La tensión entre Costa Rica y Panamá escaló este jueves a un nuevo nivel, luego de que el presidente panameño, José Raúl Mulino, ordenara suspender de forma inmediata e indefinida la venta de electricidad a nuestro país.
La medida llega en medio del choque diplomático y comercial por las restricciones que Panamá mantiene desde 2019 contra varios productos costarricenses, entre ellos banano, plátano, carne de res, pollo, cerdo, fresas, lácteos y piña.
El anuncio de Mulino se produjo pocas horas después de que la presidenta Laura Fernández afirmara que su gobierno activará todos los mecanismos disponibles para defender al sector agropecuario nacional frente a lo que considera bloqueos sin sustento legal.
Mulino respondió con dureza y aseguró que las relaciones internacionales deben manejarse con discreción, prudencia y respeto, no desde una conferencia de prensa.
El mandatario panameño también confirmó que Costa Rica había solicitado mayor acceso a energía proveniente de Panamá, pero indicó que, por ahora, esa posibilidad queda descartada.
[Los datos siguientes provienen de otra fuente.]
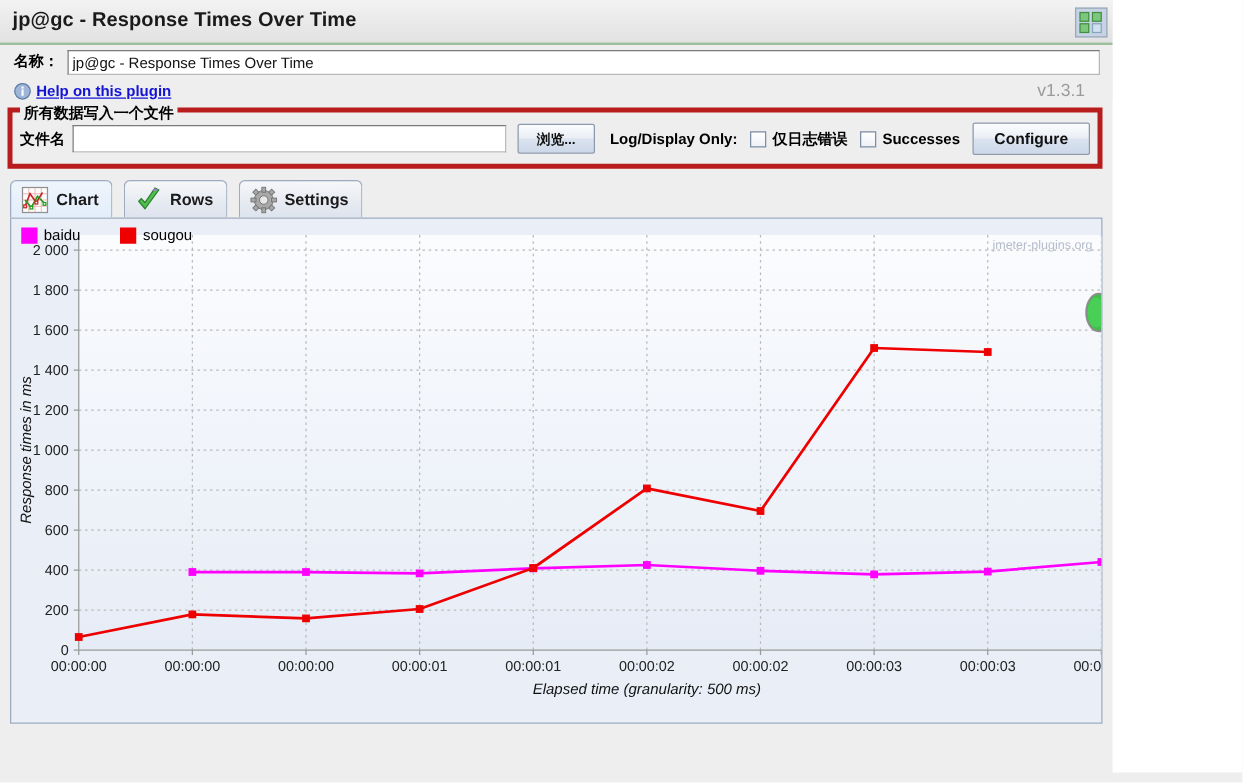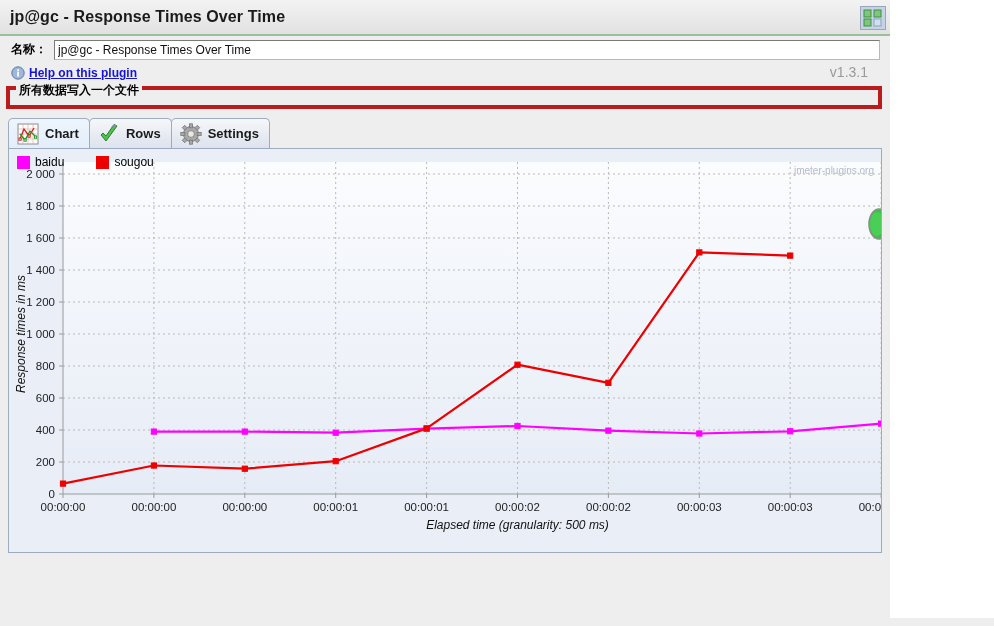--- a/index.html
+++ b/index.html
@@ -186,20 +186,21 @@
   .cbwrap .cb-label { font-size: 12px; font-weight: bold; }
 
   
   .tabbar {
     position: relative;
     margin: 9px 8px 0 8px;
     height: 30px;
     display: flex;
     align-items: flex-end;
     border-bottom: none;
+    gap: 10px;
   }
   .tab {
     display: flex;
     align-items: center;
     gap: 6px;
     height: 30px;
     padding: 0 10px 0 8px;
     border: 1px solid #9eacc0;
     border-bottom: none;
     border-top-left-radius: 5px;
@@ -298,20 +299,35 @@
           <rect x="6.2" y="3.2" width="1.7" height="1.7" fill="#ffffff"></rect>
         </svg>
       </span>
       <span class="help-link">Help on this plugin</span>
       <span class="version">v1.3.1</span>
     </div>
   </div>
 
   <div class="groupbox">
     <div class="legend">所有数据写入一个文件</div>
+    <div class="filerow">
+      <span class="fl-lbl">文件名</span>
+      <input type="text" class="filename" value="" style="">
+      <button class="btn browse">浏览...</button>
+      <span class="logdisp">Log/Display Only:</span>
+      <span class="cbwrap">
+        <span class="cbox"></span>
+        <span class="cb-label">仅日志错误</span>
+      </span>
+      <span class="cbwrap">
+        <span class="cbox"></span>
+        <span class="cb-label">Successes</span>
+      </span>
+      <button class="btn configure">Configure</button>
+    </div>
   </div>
 
   <div class="tabbar">
     <div class="tab active">
       <svg class="tab-icon" viewBox="0 0 22 22">
         <rect x="1" y="1" width="20" height="20" fill="#fdfdfd" stroke="#8e8e8e"></rect>
         <g stroke="#e9a0a0" stroke-width="0.6">
           <line x1="1" y1="6" x2="21" y2="6"></line>
             <line x1="1" y1="11" x2="21" y2="11"></line>
           <line x1="1" y1="16" x2="21" y2="16"></line>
Según dijo, instruyó a su ministro para comunicarle al ICE que no habrá venta de electricidad a Costa Rica. “Así de sencillo”, expresó.
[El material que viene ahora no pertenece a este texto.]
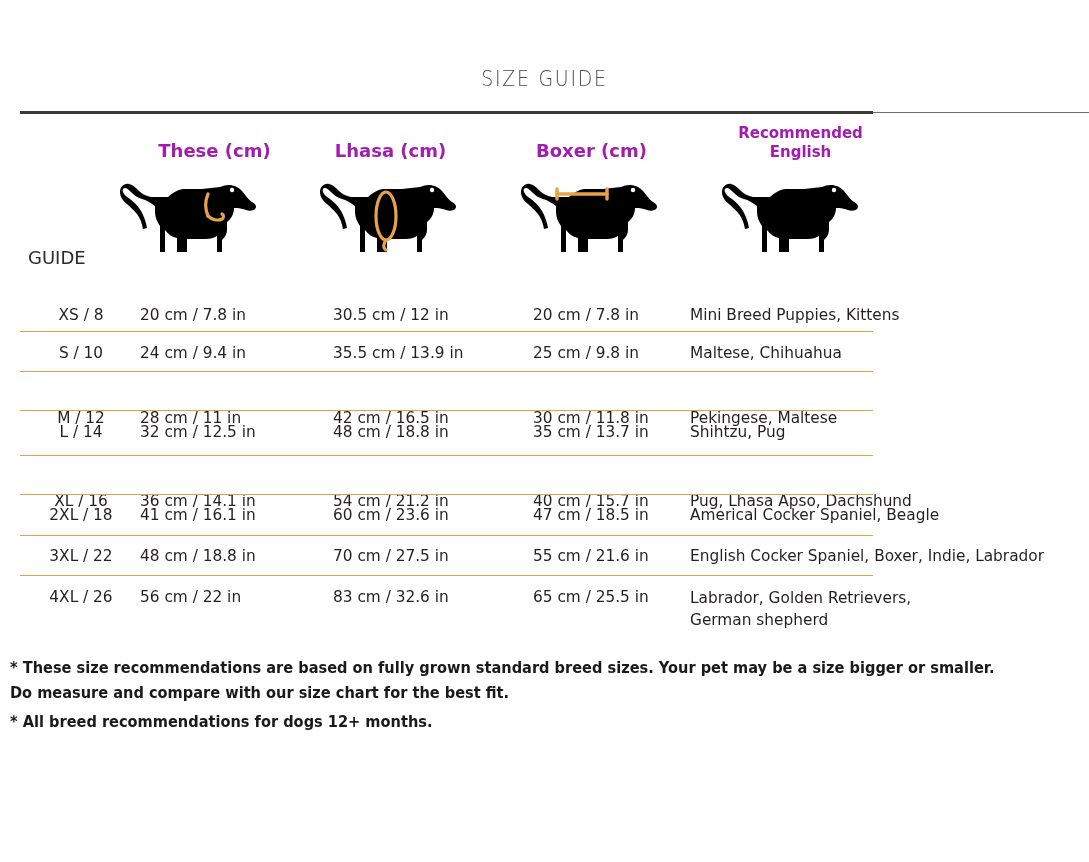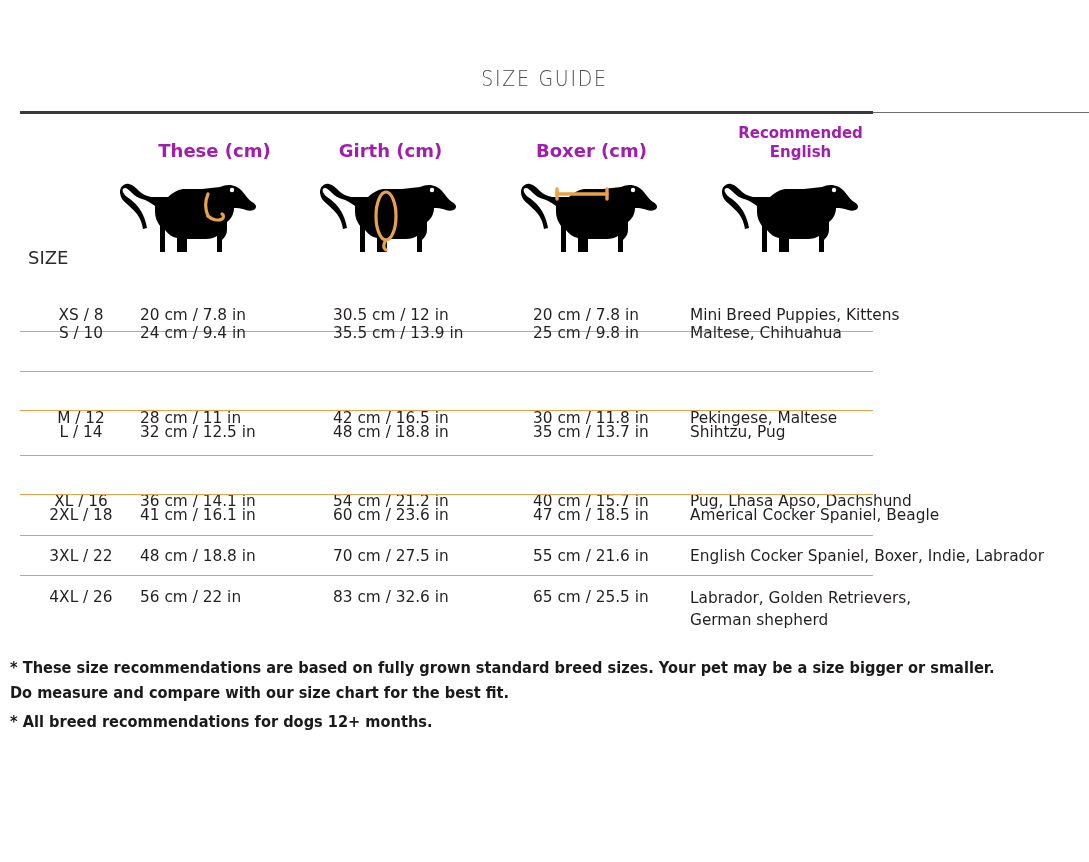--- a/index.html
+++ b/index.html
@@ -148,21 +148,21 @@
 
 <div class="rule-dark-main"></div>
 <div class="rule-dark-tail"></div>
 
 <div class="col-head" style="left:140px; top:140px; width:149px;">
   <span>These</span>
   <span class="unit">(cm)</span>
 </div>
 
 <div class="col-head" style="left:316px; top:140px; width:149px;">
-  <span>Girth</span>
+  <span>Lhasa</span>
   <span class="unit">(cm)</span>
 </div>
 
 <div class="col-head" style="left:517px; top:140px; width:149px;">
   <span>Boxer</span>
   <span class="unit">(cm)</span>
 </div>
 
 <div class="col-head two-line" style="left:718px; top:124px; width:165px;">
   <div>Recommended</div>
@@ -251,32 +251,32 @@
                C7 18 6 20 7 22 C8 25 11 27 14 29 C18 32 22 36 25 41
                C28 46 30 52 31 58 L27 59 C26 53 24 48 21 44 C18 40 14 37 11 34
                C7 31 4 27 4 22 C4 17 8 13 13 14 C17 15 20 18 23 21
                C26 24 30 26 35 27 L52 27 C56 23 61 20 67 19 L86 19 Z"></path>
       <path d="M66 69 L66 82 L71 82 L71 69 Z"></path>
     </g>
     <circle cx="116" cy="20" r="2.2" fill="#ffffff"></circle>
   </svg>
 </div>
 
-<div class="size-label">SIZE</div>
+<div class="size-label">GUIDE</div>
 
 <div class="row" style="top:305px;">
   <div class="cell c-size">XS / 8</div>
   <div class="cell c-neck">20 cm / 7.8 in</div>
   <div class="cell c-girth">30.5 cm / 12 in</div>
   <div class="cell c-len">20 cm / 7.8 in</div>
   <div class="cell c-breed">Mini Breed Puppies, Kittens</div>
 </div>
 <div class="divider" style="top:331px;"></div>
 
-<div class="row" style="top:323px;">
+<div class="row" style="top:343px;">
   <div class="cell c-size">S / 10</div>
   <div class="cell c-neck">24 cm / 9.4 in</div>
   <div class="cell c-girth">35.5 cm / 13.9 in</div>
   <div class="cell c-len">25 cm / 9.8 in</div>
   <div class="cell c-breed">Maltese, Chihuahua</div>
 </div>
 <div class="divider" style="top:371px;"></div>
 
 <div class="row" style="top:384px;margin-top:24px;">
   <div class="cell c-size">M / 12</div>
La decisión no es menor. Costa Rica enfrenta un panorama energético sensible por los efectos asociados al fenómeno de El Niño, que pueden reducir la generación hidroeléctrica y aumentar el riesgo de racionamientos si las reservas bajan más de lo esperado.
El conflicto comercial tampoco es nuevo. Costa Rica llevó el caso ante la Organización Mundial de Comercio, instancia que en 2024 le dio la razón al país. Sin embargo, Panamá apeló el fallo en 2025, por lo que el pulso sigue abierto.
Fernández, por su parte, afirmó que no permitirá que los productores nacionales sigan afectados por restricciones que golpean directamente al agro costarricense. También instruyó al canciller Manuel Tovar para activar una estrategia bilateral y abrir una mesa de trabajo con resultados concretos.
El nuevo capítulo deja la relación entre ambos países en un momento delicado: por un lado, Costa Rica presiona para abrir el mercado panameño a sus productos; por otro, Panamá responde usando la energía como carta de presión en plena época de alta vulnerabilidad eléctrica.